= Intention (criminal law) =

State of mind which must accompany some crimes to make them illegal

In criminal law, Intent is a subjective state of mind (mens rea) that must accompany the acts of certain crimes to constitute a violation. A more formal, generally synonymous legal term is scienter: intent or knowledge of wrongdoing.

==Definitions==
Intent is defined in English law by the ruling in R v Mohan [1976] QB 1 as "the decision to bring about a prohibited consequence" (malum prohibitum).

A range of words represents shades of intent in criminal laws around the world. The mental element, or mens rea, of murder, for example, was historically called malice aforethought. In some jurisdictions transferred intent allows the prosecution for intentional murder if a death occurs in the course of committing an intentional crime (see Felony murder rule). The intent for the other crime is transferred to the killing in this type of situation. The language of "malice" is mostly abandoned and intent element of a crime, such as intent to kill, may exist without a malicious motive, or even with a benevolent motive, such as in the case of euthanasia.

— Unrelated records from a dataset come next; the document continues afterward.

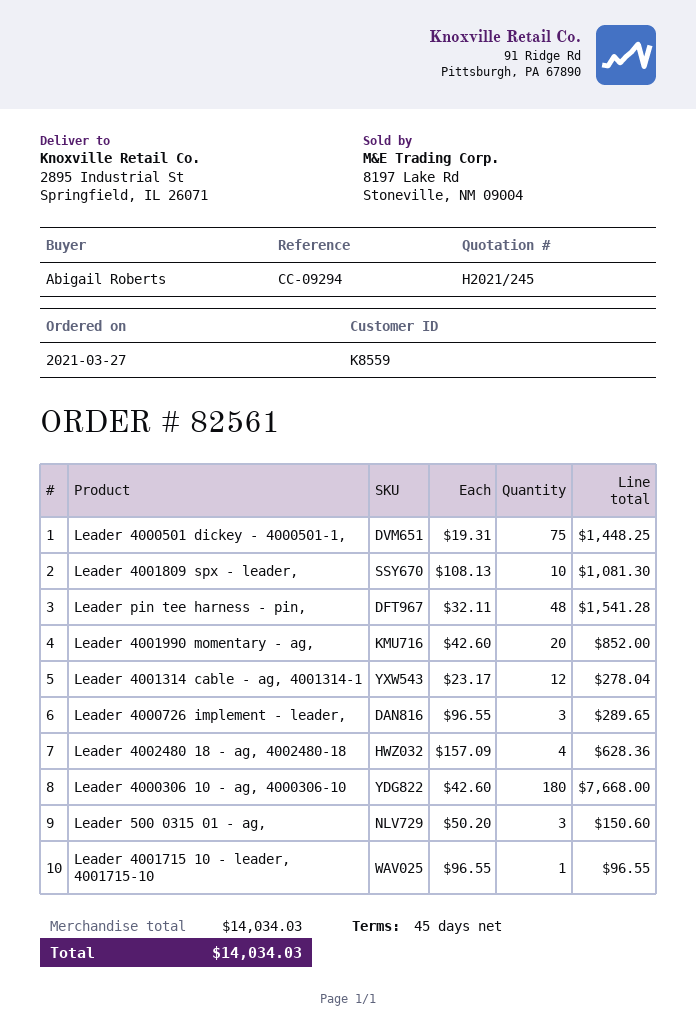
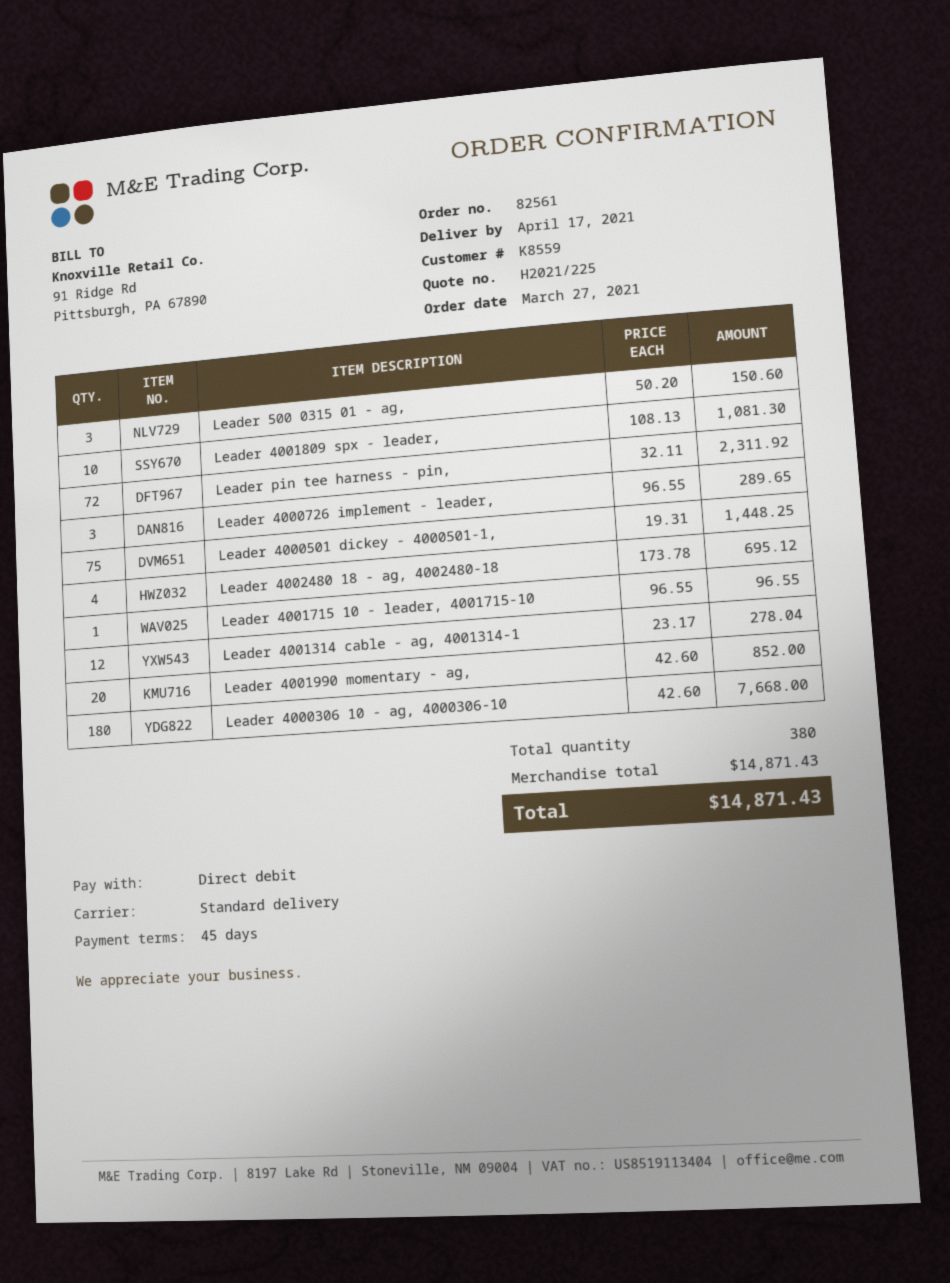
quote number: H2021/245 -> H2021/225
Leader pin tee harness - pin,: 48 x 32.11 = 1541.28 -> 72 x 32.11 = 2311.92
Leader 4002480 18 - ag, 4002480-18: 4 x 157.09 = 628.36 -> 4 x 173.78 = 695.12
subtotal: 14034.03 -> 14871.43
total: 14034.03 -> 14871.43

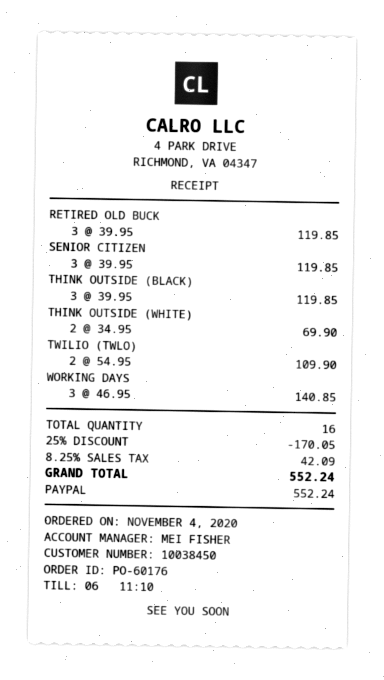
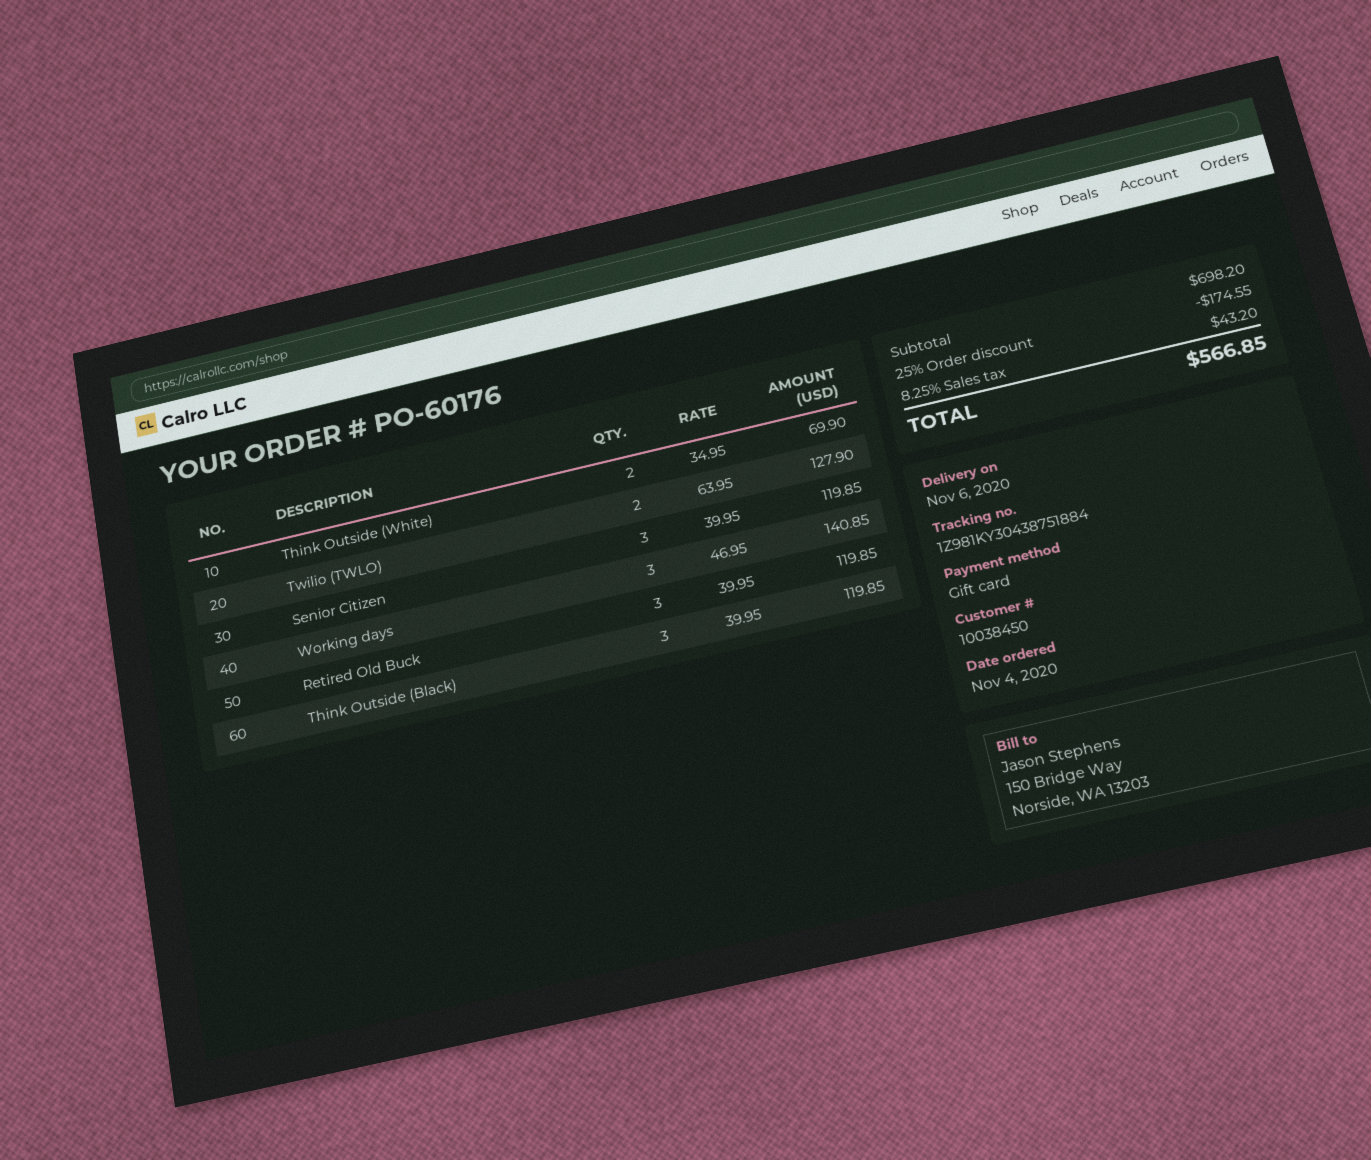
payment method: PayPal -> gift card
TWILIO (TWLO): 2 x 54.95 = 109.90 -> 2 x 63.95 = 127.90
discount: 25% = 170.05 -> 25% = 174.55
tax: 8.25% = 42.09 -> 8.25% = 43.20
total: 552.24 -> 566.85

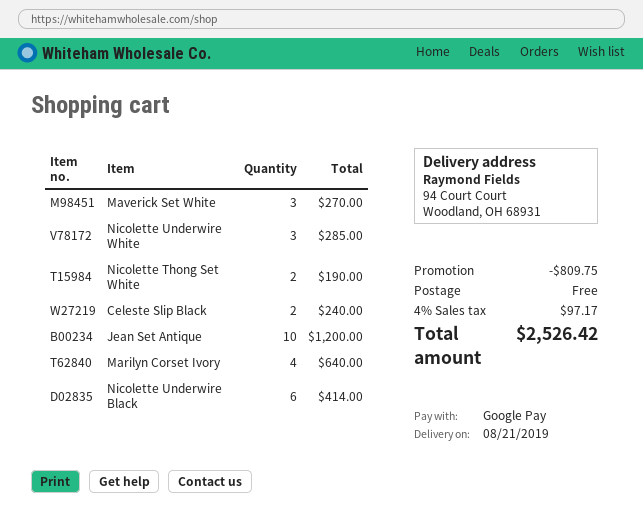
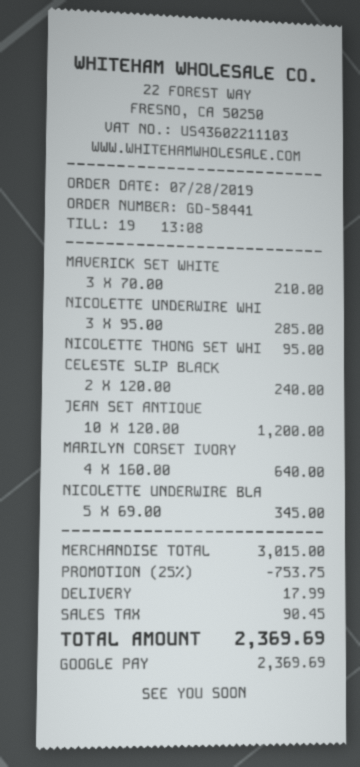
Maverick Set White: 3 for 270.00 -> 3 for 210.00
Nicolette Thong Set White: 2 for 190.00 -> 1 for 95.00
Nicolette Underwire Black: 6 for 414.00 -> 5 for 345.00
discount: 809.75 -> 753.75
shipping: 0.00 -> 17.99
tax: 97.17 -> 90.45
total: 2526.42 -> 2369.69

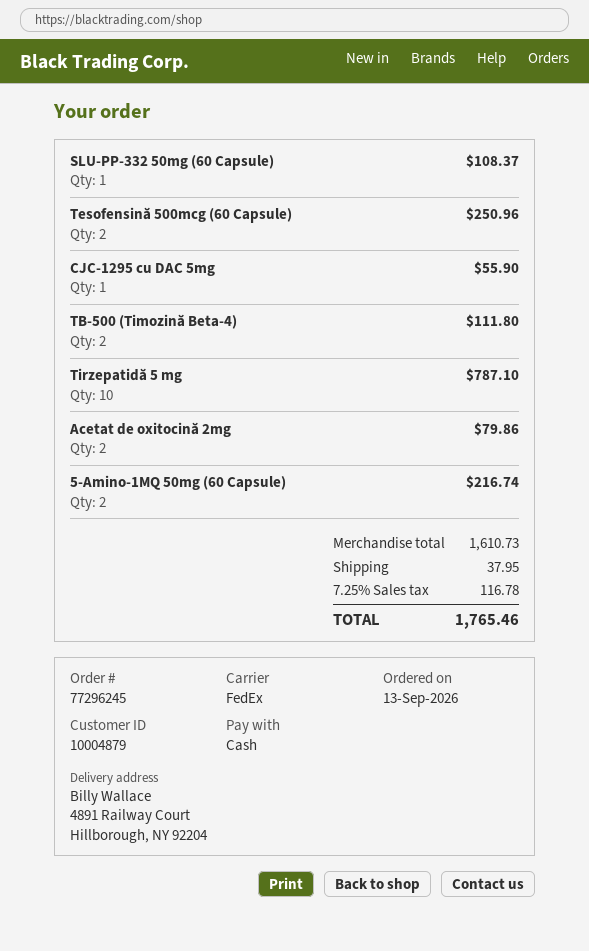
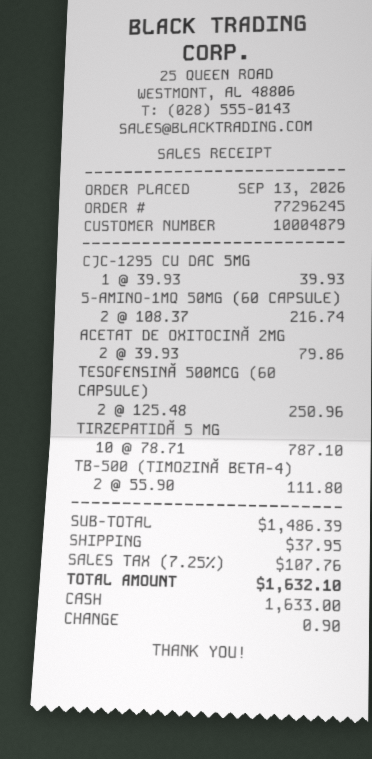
SLU-PP-332 50mg (60 Capsule): 1 for 108.37 -> none
CJC-1295 cu DAC 5mg: 1 for 55.90 -> 1 for 39.93
subtotal: 1610.73 -> 1486.39
tax: 7.25% = 116.78 -> 7.25% = 107.76
total: 1765.46 -> 1632.10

A person intends a consequence when they 1) foresee that it will happen if their given series of acts or omissions continue, and 2) desire it to happen. The most serious level of culpability, justifying the most serious levels of punishment, is achieved when both these components are actually present in the accused's mind (a "subjective" test). A person who plans and executes a crime is considered, rightly or wrongly, a more serious danger to the public than one who acts spontaneously (perhaps because they are less likely to get caught), whether out of the sudden opportunity to steal, or out of anger to injure another. But intent can also come from the common law viewpoint as well.

==The test of intent==
The policy issue for those who administer the criminal justice system is that, when planning their actions, people may be aware of many probable and possible consequences. So the decision to continue with the current plan means that all the foreseen consequences are to some extent intentional, i.e. within and not against the scope of each person's intent.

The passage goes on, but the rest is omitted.